Self-Revising Discovery Systems for Science

Type: kb/sources/types/snapshot.md · Tags: academic-paper

Author: Fiona Y. Wang, Markus J. Buehler (MIT) Source: https://arxiv.org/html/2606.01444v1 Date: 2026

Abstract

Scientific discovery involves more than generating answers—it requires revising the representational framework itself. This paper develops a category-theoretic framework for agentic discovery systems in materials science, where artifact states are modeled as copresheaves and discovery manifests as verified regime transitions using Kan extensions. The work distinguishes retrieval, search, and discovery as structurally different operations and instantiates the framework through two systems: Builder/Breaker (protein mechanics under Minimum Description Length gates) and CategoryScienceClaw (a typed knowledge-computation graph for mechanics research).

Key Contributions

  1. Formal semantics for typed artifacts: System states are copresheaves mapping artifact types to populations; provenance is captured as the category of elements.

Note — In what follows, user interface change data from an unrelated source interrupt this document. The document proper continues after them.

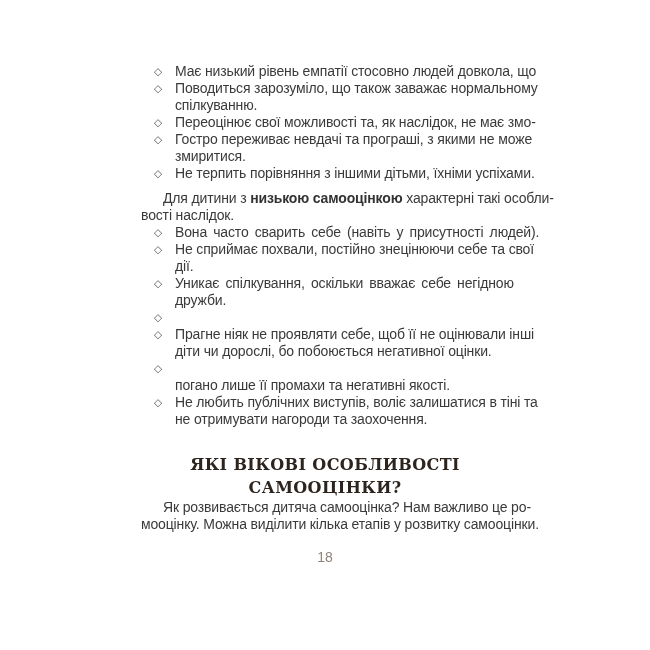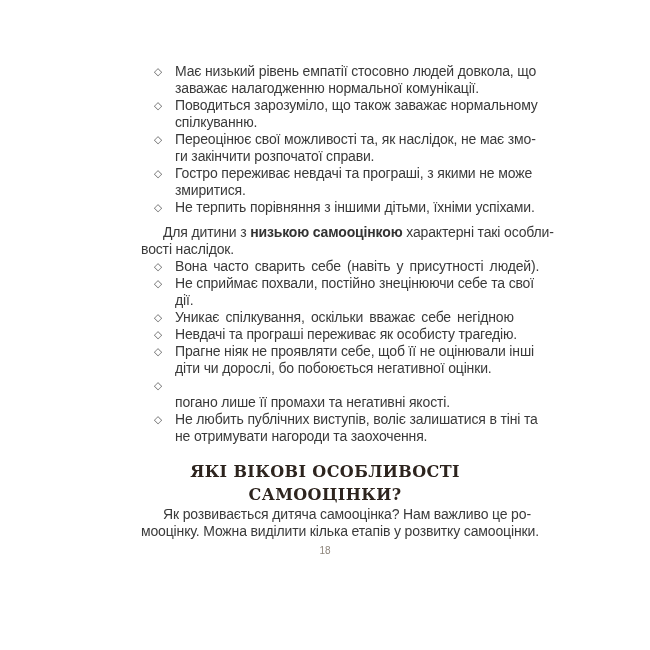--- a/index.html
+++ b/index.html
@@ -27,7 +27,6 @@
 
     <div>
         <div class="row li-first"><span class="bullet">◇</span><span class="txt">Має низький рівень емпатії стосовно людей довкола, що</span></div>
-        <div class="row li-cont"><span class="txt">заважає налагодженню нормальної комунікації.</span></div>
         <div class="row li-first"><span class="bullet">◇</span><span class="txt">Поводиться зарозуміло, що також заважає нормальному</span></div>
         <div class="row li-cont"><span class="txt">спілкуванню.</span></div>
         <div class="row li-first"><span class="bullet">◇</span><span class="txt">Переоцінює свої можливості та, як наслідок, не має змо-</span></div>

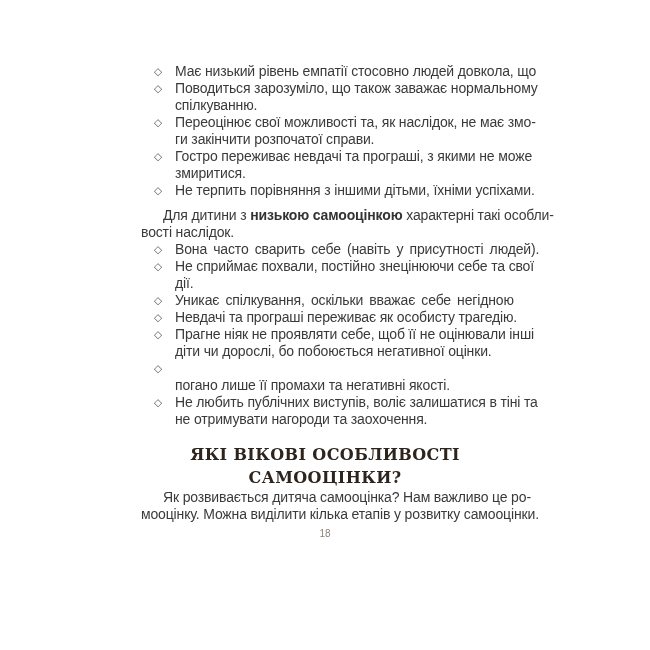--- a/index.html
+++ b/index.html
@@ -30,7 +30,6 @@
         <div class="row li-first"><span class="bullet">◇</span><span class="txt">Поводиться зарозуміло, що також заважає нормальному</span></div>
         <div class="row li-cont"><span class="txt">спілкуванню.</span></div>
         <div class="row li-first"><span class="bullet">◇</span><span class="txt">Переоцінює свої можливості та, як наслідок, не має змо-</span></div>
-        <div class="row li-cont"><span class="txt">ги закінчити розпочатої справи.</span></div>
         <div class="row li-first"><span class="bullet">◇</span><span class="txt">Гостро переживає невдачі та програші, з якими не може</span></div>
         <div class="row li-cont"><span class="txt">змиритися.</span></div>
         <div class="row li-first"><span class="bullet">◇</span><span class="txt">Не терпить порівняння з іншими дітьми, їхніми успіхами.</span></div>

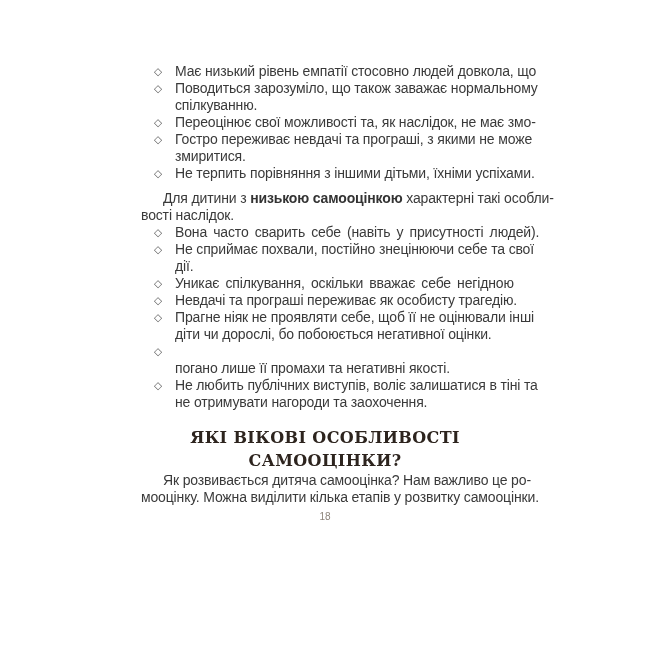--- a/index.html
+++ b/index.html
@@ -43,6 +43,7 @@
         <div class="row li-first"><span class="bullet">◇</span><span class="txt">Не сприймає похвали, постійно знецінюючи себе та свої</span></div>
         <div class="row li-cont"><span class="txt">дії.</span></div>
         <div class="row li-first spread"><span class="bullet">◇</span><span class="txt">Уникає спілкування, оскільки вважає себе негідною</span></div>
+        <div class="row li-cont"><span class="txt">дружби.</span></div>
         <div class="row li-first"><span class="bullet">◇</span><span class="txt">Невдачі та програші переживає як особисту трагедію.</span></div>
         <div class="row li-first"><span class="bullet">◇</span><span class="txt">Прагне ніяк не проявляти себе, щоб її не оцінювали інші</span></div>
         <div class="row li-cont"><span class="txt">діти чи дорослі, бо побоюється негативної оцінки.</span></div>

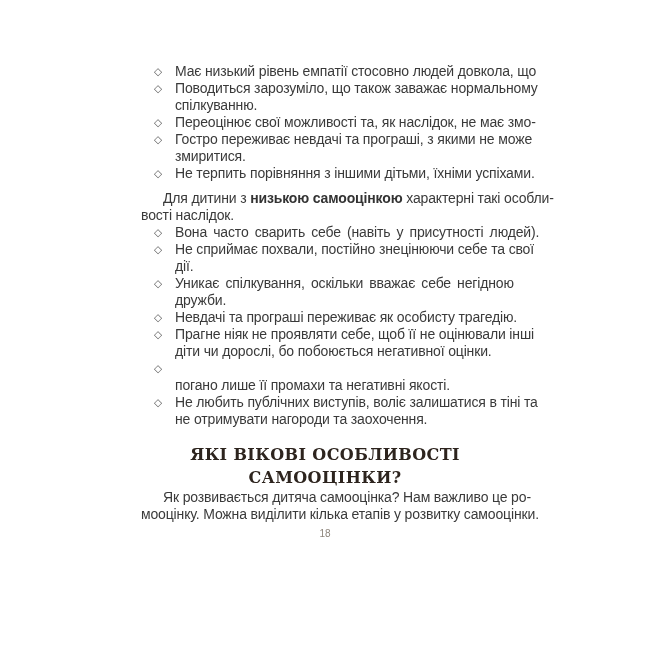--- a/index.html
+++ b/index.html
@@ -44,7 +44,7 @@
         <div class="row li-cont"><span class="txt">дії.</span></div>
         <div class="row li-first spread"><span class="bullet">◇</span><span class="txt">Уникає спілкування, оскільки вважає себе негідною</span></div>
         <div class="row li-cont"><span class="txt">дружби.</span></div>
-        <div class="row li-first"><span class="bullet">◇</span><span class="txt">Невдачі та програші переживає як особисту трагедію.</span></div>
+        <div class="row li-first"><span class="bullet">◇</span></div>
         <div class="row li-first"><span class="bullet">◇</span><span class="txt">Прагне ніяк не проявляти себе, щоб її не оцінювали інші</span></div>
         <div class="row li-cont"><span class="txt">діти чи дорослі, бо побоюється негативної оцінки.</span></div>
         <div class="row li-first"><span class="bullet">◇</span></div>

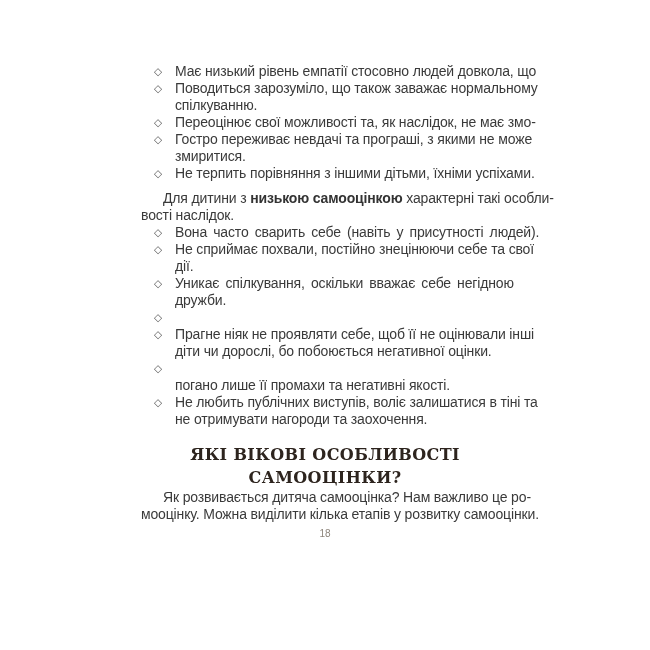--- a/index.html
+++ b/index.html
@@ -13,7 +13,7 @@
   .spread .txt{word-spacing:2.4px;}
   .gap-before{margin-top:8px;}
   .para-first{text-indent:22px;}
-  .heading-block{margin-top:15px;text-align:center;font-family:"DejaVu Serif","Liberation Serif",serif;
+  .heading-block{margin-top:25px;text-align:center;font-family:"DejaVu Serif","Liberation Serif",serif;
         font-weight:bold;color:#2d241e;font-size:16px;}
   .heading-block .row{height:23px;line-height:23px;letter-spacing:0.4px;}
   .page-number-row{margin-top:2px;text-align:center;color:#8d847b;font-size:10px;height:17px;line-height:17px;}

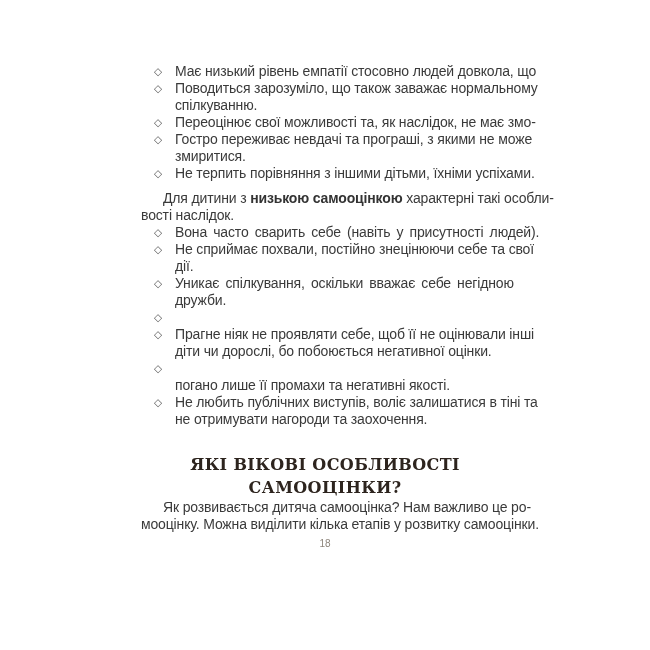--- a/index.html
+++ b/index.html
@@ -16,7 +16,7 @@
   .heading-block{margin-top:25px;text-align:center;font-family:"DejaVu Serif","Liberation Serif",serif;
         font-weight:bold;color:#2d241e;font-size:16px;}
   .heading-block .row{height:23px;line-height:23px;letter-spacing:0.4px;}
-  .page-number-row{margin-top:2px;text-align:center;color:#8d847b;font-size:10px;height:17px;line-height:17px;}
+  .page-number-row{margin-top:16px;text-align:center;color:#8d847b;font-size:14px;height:17px;line-height:17px;}
   b{font-weight:bold;color:#333333;}
 </style>
 </head>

  2. Discovery as regime transition: Unlike search within fixed schemas, discovery changes admissible types and operations through verified transitions with Kan-extension transport.

  3. Quantitative MDL case study: Builder/Breaker discovers "mode-conditioned compliance"—a new interaction type expressing protein flexibility through collective deformation participation.

  4. Categorical implementation layer: CategoryScienceClaw materializes schemas, skills, gates, and discourse as typed objects and morphisms in a self-revising knowledge graph.

Framework Components

  • Schema category 𝒮_b: artifact types and allowed operations
  • Copresheaf I_t: current artifact populations
  • Verified regime transition u: 𝒮_b → 𝒮_b': preserves old evidence while enabling new types
  • Gates/verifiers: MDL, AIC, peer review determine commitment
  • Kan obstruction: isolated new types receive no transported content

Scientific Implications

The framework formalizes how mechanistic insights guide AI design—tracking invariants, testing failure modes, and distinguishing novel structure from reparameterization mirror both good mechanical modeling and principled discovery systems.